A Quarterly Publication of City of Hope | Volume 18 Number 3 | Summer 2007

Survivors, families join to celebrate life

By Roberta Nichols
She spoke only English, and he spoke only Chinese.
But Christine Pechera needed no interpreter
to give thanks to Kam Tsuen “Kent” Wong.
Her broad, beaming smile spoke volumes.

Wearing a red badge she designed that read “hero” in Chinese, Pechera stared at the man whose gift saved her life. Slowly, tentatively, she opened her arms to embrace him. With a shy grin, he locked her in a deep hug, as dozens of onlookers applauded and wiped back tears.

Pechera, a hematopoietic cell transplant recipient and cancer survivor, met Wong — her marrow donor — on April 25, 2008 at the “Celebration of Life” Hematopoietic Cell Transplantation Reunion. Wong flew to City of Hope in Duarte, Calif., from Hong Kong with his family to meet her for the first time. “I can’t get over thinking that it’s his blood flowing through my veins,” said Pechera, a Los Angeles resident. “It’s his marrow in my bones. This is the guy who saved my life.”

photo: Thomas Brown

Christine Pechera, left, meets her hematopoietic cell donor, Kam Tsuen “Kent” Wong, for the first time.

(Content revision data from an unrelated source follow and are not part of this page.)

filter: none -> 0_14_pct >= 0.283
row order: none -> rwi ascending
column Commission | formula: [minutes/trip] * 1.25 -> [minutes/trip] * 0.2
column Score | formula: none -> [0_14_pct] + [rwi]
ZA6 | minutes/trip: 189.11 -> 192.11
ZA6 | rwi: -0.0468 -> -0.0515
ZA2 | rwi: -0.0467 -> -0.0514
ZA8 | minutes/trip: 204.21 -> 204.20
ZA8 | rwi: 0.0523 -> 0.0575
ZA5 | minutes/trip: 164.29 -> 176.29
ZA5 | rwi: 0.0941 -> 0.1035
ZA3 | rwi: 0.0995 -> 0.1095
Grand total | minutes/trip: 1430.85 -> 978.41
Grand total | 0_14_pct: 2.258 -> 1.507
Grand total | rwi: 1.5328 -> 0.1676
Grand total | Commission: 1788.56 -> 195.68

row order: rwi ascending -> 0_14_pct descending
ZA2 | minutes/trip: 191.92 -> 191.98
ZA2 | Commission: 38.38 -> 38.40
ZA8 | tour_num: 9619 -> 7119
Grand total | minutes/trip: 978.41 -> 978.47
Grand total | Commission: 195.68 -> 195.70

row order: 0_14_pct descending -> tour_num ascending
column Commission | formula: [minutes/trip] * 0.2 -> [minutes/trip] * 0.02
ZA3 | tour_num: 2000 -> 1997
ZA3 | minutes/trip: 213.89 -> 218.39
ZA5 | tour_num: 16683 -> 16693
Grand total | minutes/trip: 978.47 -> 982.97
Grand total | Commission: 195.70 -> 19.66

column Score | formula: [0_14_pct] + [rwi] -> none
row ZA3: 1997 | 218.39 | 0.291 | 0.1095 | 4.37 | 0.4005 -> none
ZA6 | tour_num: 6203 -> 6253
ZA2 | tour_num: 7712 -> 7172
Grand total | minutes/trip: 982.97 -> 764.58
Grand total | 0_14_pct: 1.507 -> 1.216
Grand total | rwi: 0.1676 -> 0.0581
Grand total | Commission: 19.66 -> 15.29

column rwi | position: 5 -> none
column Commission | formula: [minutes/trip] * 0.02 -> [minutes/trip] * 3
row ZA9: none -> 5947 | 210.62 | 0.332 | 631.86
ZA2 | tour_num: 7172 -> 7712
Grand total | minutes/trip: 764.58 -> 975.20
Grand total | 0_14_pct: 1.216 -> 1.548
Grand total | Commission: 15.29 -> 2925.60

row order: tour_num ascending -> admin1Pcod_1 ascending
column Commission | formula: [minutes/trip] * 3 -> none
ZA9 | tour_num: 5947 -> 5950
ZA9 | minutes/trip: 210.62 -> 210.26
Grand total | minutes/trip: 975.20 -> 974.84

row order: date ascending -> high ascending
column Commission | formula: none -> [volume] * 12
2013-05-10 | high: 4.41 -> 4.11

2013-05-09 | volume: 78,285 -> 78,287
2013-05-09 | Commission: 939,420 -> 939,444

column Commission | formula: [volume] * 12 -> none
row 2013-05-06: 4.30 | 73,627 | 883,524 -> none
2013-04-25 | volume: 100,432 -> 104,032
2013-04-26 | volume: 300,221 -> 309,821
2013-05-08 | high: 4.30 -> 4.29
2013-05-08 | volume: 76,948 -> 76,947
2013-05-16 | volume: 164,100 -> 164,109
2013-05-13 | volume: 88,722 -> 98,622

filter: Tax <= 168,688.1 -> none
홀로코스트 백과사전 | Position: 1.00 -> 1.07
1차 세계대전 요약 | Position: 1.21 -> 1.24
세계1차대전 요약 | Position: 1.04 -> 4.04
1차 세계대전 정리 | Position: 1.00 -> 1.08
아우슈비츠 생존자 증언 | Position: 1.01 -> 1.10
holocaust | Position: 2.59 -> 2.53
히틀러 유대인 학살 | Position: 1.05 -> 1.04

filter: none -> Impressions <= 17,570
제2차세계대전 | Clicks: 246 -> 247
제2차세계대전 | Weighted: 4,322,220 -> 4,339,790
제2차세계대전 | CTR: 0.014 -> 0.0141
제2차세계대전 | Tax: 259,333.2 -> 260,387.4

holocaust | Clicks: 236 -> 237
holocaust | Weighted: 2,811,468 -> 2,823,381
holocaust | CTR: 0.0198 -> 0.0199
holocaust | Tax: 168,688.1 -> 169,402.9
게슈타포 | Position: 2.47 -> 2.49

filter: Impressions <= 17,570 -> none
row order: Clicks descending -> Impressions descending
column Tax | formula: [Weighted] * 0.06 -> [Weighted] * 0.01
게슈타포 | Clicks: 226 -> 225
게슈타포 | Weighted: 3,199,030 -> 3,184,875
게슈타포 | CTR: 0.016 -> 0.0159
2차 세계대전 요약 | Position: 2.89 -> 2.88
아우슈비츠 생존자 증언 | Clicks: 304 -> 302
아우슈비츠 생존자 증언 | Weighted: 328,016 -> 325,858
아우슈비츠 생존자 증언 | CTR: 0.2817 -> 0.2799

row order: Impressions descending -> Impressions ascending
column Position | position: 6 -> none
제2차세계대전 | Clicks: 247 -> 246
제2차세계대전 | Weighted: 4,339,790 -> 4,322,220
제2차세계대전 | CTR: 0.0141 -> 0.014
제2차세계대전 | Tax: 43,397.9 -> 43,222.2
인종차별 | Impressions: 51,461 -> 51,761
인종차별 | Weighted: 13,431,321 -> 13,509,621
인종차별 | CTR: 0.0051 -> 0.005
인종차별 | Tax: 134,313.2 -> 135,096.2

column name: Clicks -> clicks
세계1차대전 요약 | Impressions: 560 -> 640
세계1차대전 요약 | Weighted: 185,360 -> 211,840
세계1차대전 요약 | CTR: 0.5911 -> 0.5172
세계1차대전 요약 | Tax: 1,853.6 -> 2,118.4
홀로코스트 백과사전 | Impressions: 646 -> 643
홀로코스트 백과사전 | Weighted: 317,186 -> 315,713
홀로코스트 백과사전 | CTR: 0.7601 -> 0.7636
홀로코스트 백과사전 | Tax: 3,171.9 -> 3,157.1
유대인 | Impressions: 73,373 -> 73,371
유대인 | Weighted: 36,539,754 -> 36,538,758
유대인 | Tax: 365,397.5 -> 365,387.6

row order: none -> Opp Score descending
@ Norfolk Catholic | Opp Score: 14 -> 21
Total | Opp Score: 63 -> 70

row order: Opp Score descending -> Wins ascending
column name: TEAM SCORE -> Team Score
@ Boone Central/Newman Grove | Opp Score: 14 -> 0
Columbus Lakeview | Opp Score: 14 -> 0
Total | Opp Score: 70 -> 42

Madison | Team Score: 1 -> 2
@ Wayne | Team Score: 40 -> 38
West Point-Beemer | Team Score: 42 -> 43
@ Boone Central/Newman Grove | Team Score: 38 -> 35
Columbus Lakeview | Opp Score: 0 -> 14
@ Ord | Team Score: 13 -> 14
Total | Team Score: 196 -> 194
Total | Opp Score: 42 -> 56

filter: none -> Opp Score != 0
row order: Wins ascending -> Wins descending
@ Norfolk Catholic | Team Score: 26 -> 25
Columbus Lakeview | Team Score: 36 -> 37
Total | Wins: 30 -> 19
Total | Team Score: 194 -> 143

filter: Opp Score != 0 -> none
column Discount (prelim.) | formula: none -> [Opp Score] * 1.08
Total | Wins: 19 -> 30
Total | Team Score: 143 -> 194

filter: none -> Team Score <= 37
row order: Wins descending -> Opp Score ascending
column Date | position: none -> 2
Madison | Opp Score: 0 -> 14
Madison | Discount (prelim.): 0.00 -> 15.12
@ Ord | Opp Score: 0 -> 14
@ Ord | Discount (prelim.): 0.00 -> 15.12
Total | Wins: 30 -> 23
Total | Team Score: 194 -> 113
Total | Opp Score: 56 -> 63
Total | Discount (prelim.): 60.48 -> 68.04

Pechera and Wong were one of two pairs of donors and recipients who met at a press conference at City of Hope as part of the reunion, an annual event now in its 32nd year. Thousands of transplant recipients, family members and friends attended the event, which included lunch, a group photo and entertainment, as well as a visit from representatives of the Los Angeles Dodgers.

The press conference also featured the first-time meeting between two men who live considerably closer to each other in California. Darrell Weinberg, an Amgen finance manager from West Hills, donated hematopoietic cells to save the life of Julian Gold, M.D., a Beverly Hills anesthesiologist.

These first-time meetings between patients and their donors “are in some ways very private, but we’re grateful they share this with us,” said event emcee Stephen J. Forman, M.D., Gold’s physician and the Francis and Kathleen McNamara Distinguished Chair in Hematology and Hematopoietic Cell Transplantation.

In honor of ThinkCure, the Los Angeles Dodgers’ official charity supporting cancer research at City of Hope and Childrens Hospital Los Angeles, Dodgers owner Frank McCourt attended the event, along with guest speaker Tommy Lasorda, the Dodgers’ former manager. Janet Clayton, president of ThinkCure, also attended.

Lasorda began managing the Dodgers in 1976, the same year that City of Hope’s bone marrow transplant program began. Since then, City of Hope has performed 9,000 transplants, Forman said, and the combined years of life saved through the bone marrow program has risen to 21,079.

Forman lauded nurses, physicians and patients, and asked the audience to silently remember patients who were gone yet continue to inspire family, friends and caregivers. “In the act of remembering, lost souls are recovered and they live within us and they are again smiling, healthy and hopeful,” said Forman.

The day culminated with a group photo featuring Lasorda surrounded by transplant recipients sporting Dodgers caps.

“When this is over today, you will go on with your lives,” Forman said, “and we will go back into the lab and to the hospital to help those who are here now and long to be with us next year.”

Forman also attended a second reunion several weeks later, as dozens of cancer survivors and their family members, friends, physicians and nurses joined together to celebrate life at the 11th annual City of Hope-Banner Health Bone Marrow Transplant Program’s reunion in Phoenix.

The program, which opened in 1997, has performed nearly 800 transplants.

Several patients at the event shared compelling stories about their own treatment experiences, while physicians discussed the history of the program. In addition to Forman, physicians included Jeffrey Schriber, M.D., the program’s medical director, and Joseph Alvarnas, M.D., then director of the program’s cell processing laboratory, who is now director of quality systems for cellular therapeutics in City of Hope’s Department of Hematology & Hematopoietic Cell Transplantation.